This helps them feel seen, heard, and understood.
It also provides a chance for them to clarify or expand on anything you didn’t hear or understand quite the way they wanted you to.
Step 8. Ask Them if It Would Be Helpful to Hear Your Thoughts.1
Only after you’ve listened to everything they want to share, compassionately reflected it back, and let them add anything they feel was missed, you can now ask whether they’d like to hear your thoughts.
Asking for consent is a critical part of maintaining the safe space. Even though it might sound unnatural to you, don’t skip this part.
They will almost always say yes. Humans are curious and self-critical. They want to know if they’re safe, accepted, and understood.
If they say no, ask them when would be a better time to have that discussion. Work that out together in a way that meets both parties’ needs, and follow through.
Step 9. Start With What Went Well.1
Be deep, meaningful, and authentic. Offer them a true affirmation of their strengths. People want to feel understood, and by affirming them for who they are and what went well, you are showing them you see them.
Take your time on this step—let the person bask in the warmth of being seen. Rushing through it will only confirm their fears that it’s just filler to get to the bad stuff.

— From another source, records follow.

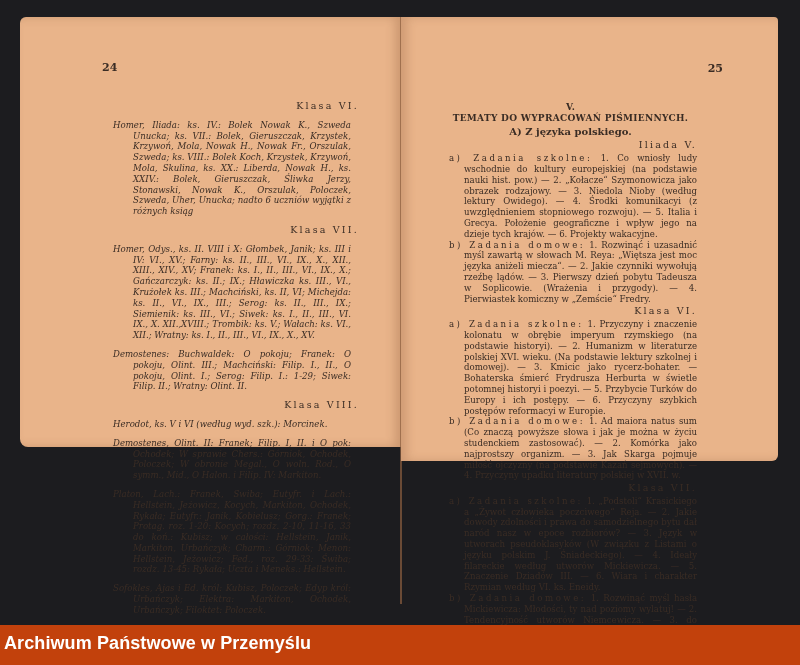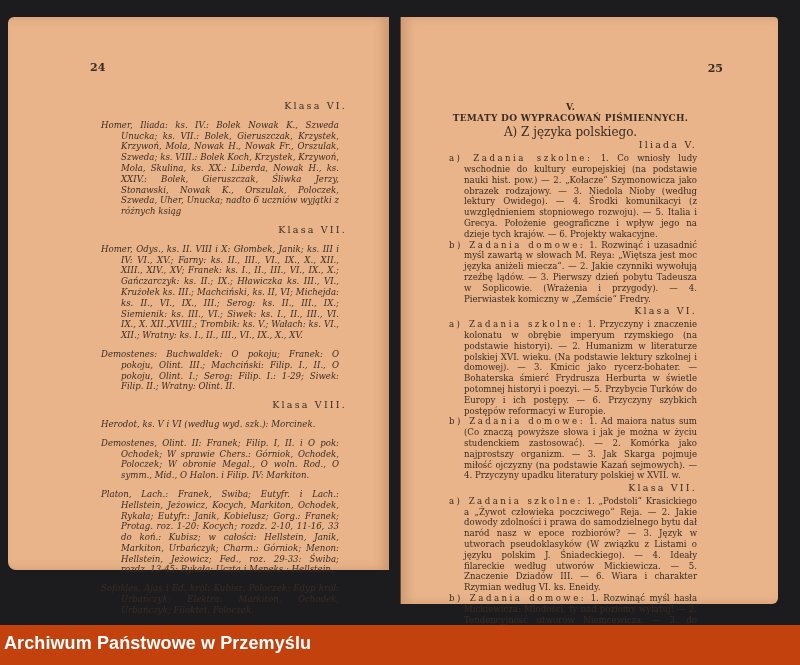"24" .page.left { height: 553px -> 430px; left: 8px -> 20px }
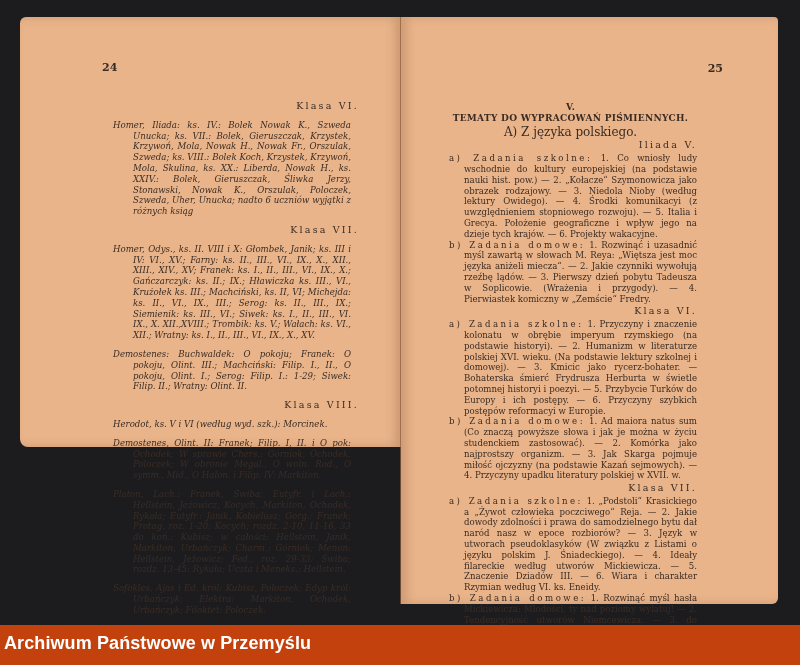"25" .page.right { height: 587px -> 444px }
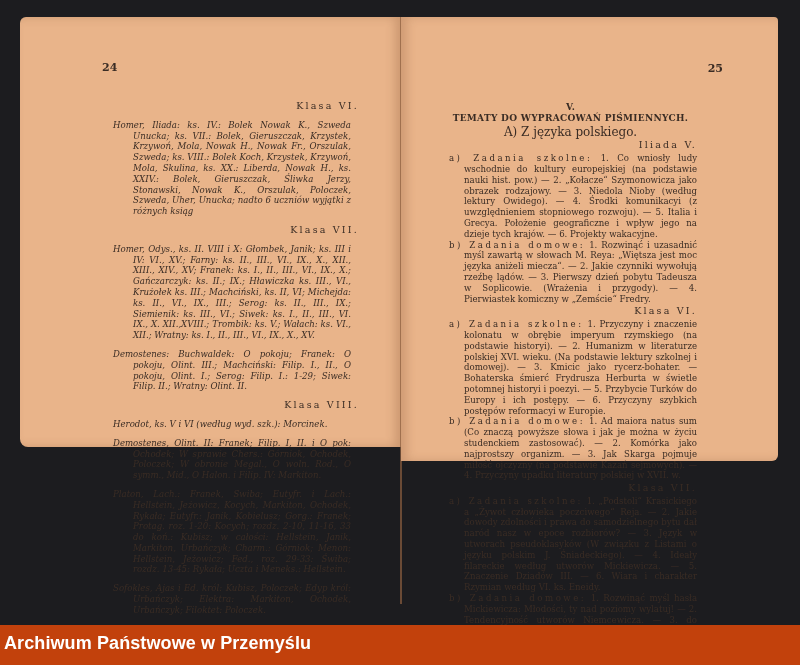"A) Z języka polskiego." .sub { font-size: 12px -> 10px; font-weight: normal -> bold }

Step 10. Offer Developmental Feedback on Just the Essential Items They Could Work on. Provide Examples, and Always Tell Them Why It Matters.
Frame this part with language like, “and in terms of supporting your developmental goals, I had a few thoughts—is now OK to share them?”
Keep your developmental feedback to just the most essential points.
Remember your work to pare it down in Step 2. Remember, this isn’t about perfection, but about what’s truly meaningful.
Keep in mind cultural differences and seriously consider whether they reflect truly meaningful and actionable feedback, or simply stylistic differences. Hint: if you find yourself thinking, “it worked, but it’s not the way I’d do it,” consider letting that go.
Often, your developmental feedback will be consistent with their own self-reflection. When that’s true, tie them together with preambles like: “as you self-observed, ….”
Be sure to provide concrete examples. If you can’t think of one, use that as a flag to reconsider whether the intent behind the feedback truly matters.
In keeping with the context-setting goal of Step 4, always be clear in sharing why this feedback matters. Without that perspective, it could come off as unnecessary, picky, and unsafe.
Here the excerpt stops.